**Activity**.
Check each line of the records below and collect those holding "card".

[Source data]
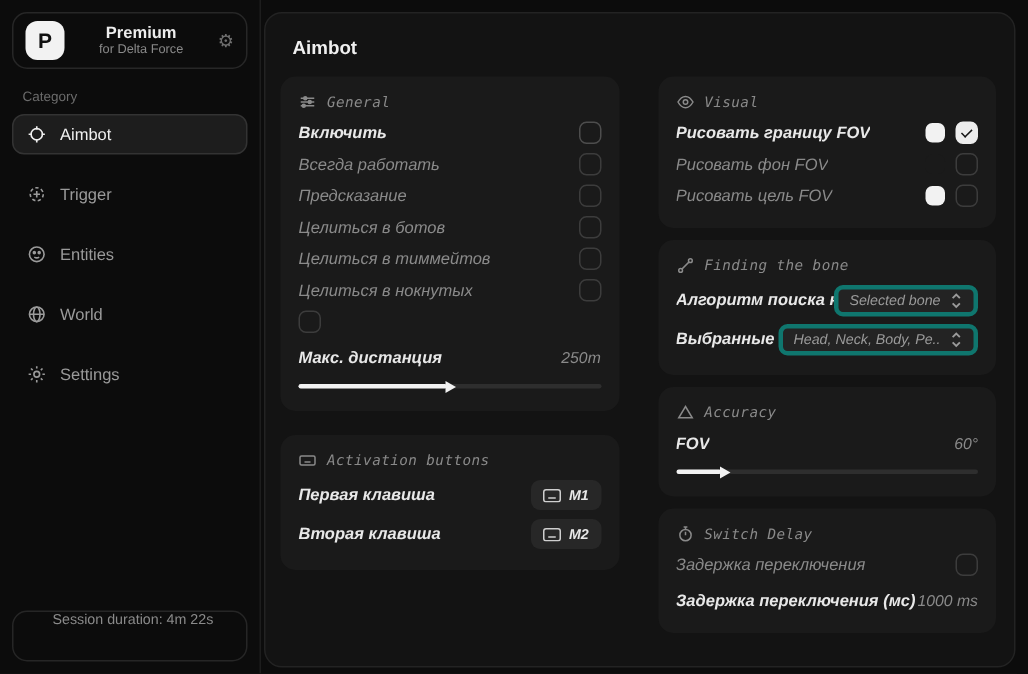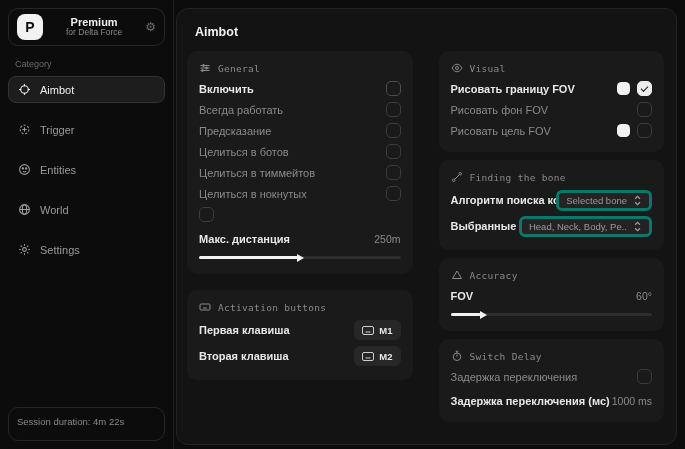--- a/index.html
+++ b/index.html
@@ -40,35 +40,35 @@
     height:27px; border-radius:8px; border:1px solid transparent;
     display:flex; align-items:center; gap:9px; padding:0 9px;
     font-size:11px; color:#9a9a9a; cursor:pointer;
   }
   .nav-item.active { background:#1d1d1d; border-color:#333333; color:#f0f0f0; }
   .nav-item .nicon { width:13px; height:13px; flex:0 0 auto; }
   .nav-gap { height:9px; }
   .spacer { flex:1; }
   .session-card {
     border:1px solid #262626; border-radius:10px;
-    height:34px; display:flex; align-items:center;
-    padding:0 10px 6px 8px;
+    height:34px; display:flex; align-items:flex-start;
+    padding:0 10px 6px 26px;
     font-size:9.5px; color:#8a8a8a;
   }
 
   
   .main {
     flex:1; margin:8px 8px 4px 2px;
     background:#131313; border:1px solid #232323; border-radius:12px;
     padding:14px 12px 10px 10px;
     display:flex; flex-direction:column;
     overflow:hidden;
   }
   .page-title { font-size:12.5px; font-weight:bold; color:#f0f0f0; margin:2px 0 12px 8px; }
-  .columns { display:flex; gap:26px; flex:1; min-height:0; }
+  .columns { display:flex; gap:26px; flex:1; min-height:0;font-style:italic; }
   .col { flex:1; display:flex; flex-direction:column; min-width:0; }
   .col.left  > .card { margin-bottom:16px; }
   .col.right > .card { margin-bottom:8px; }
   .card {
     background:#1a1a1a; border-radius:10px;
     padding:9px 12px 11px 12px;
   }
   .card-head {
     display:flex; align-items:center; gap:7px;
     font-family:"DejaVu Sans Mono", monospace;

**Result**.
   .session-card {
   .col.left  > .card { margin-bottom:16px; }
   .col.right > .card { margin-bottom:8px; }
   .card {
   .card-head {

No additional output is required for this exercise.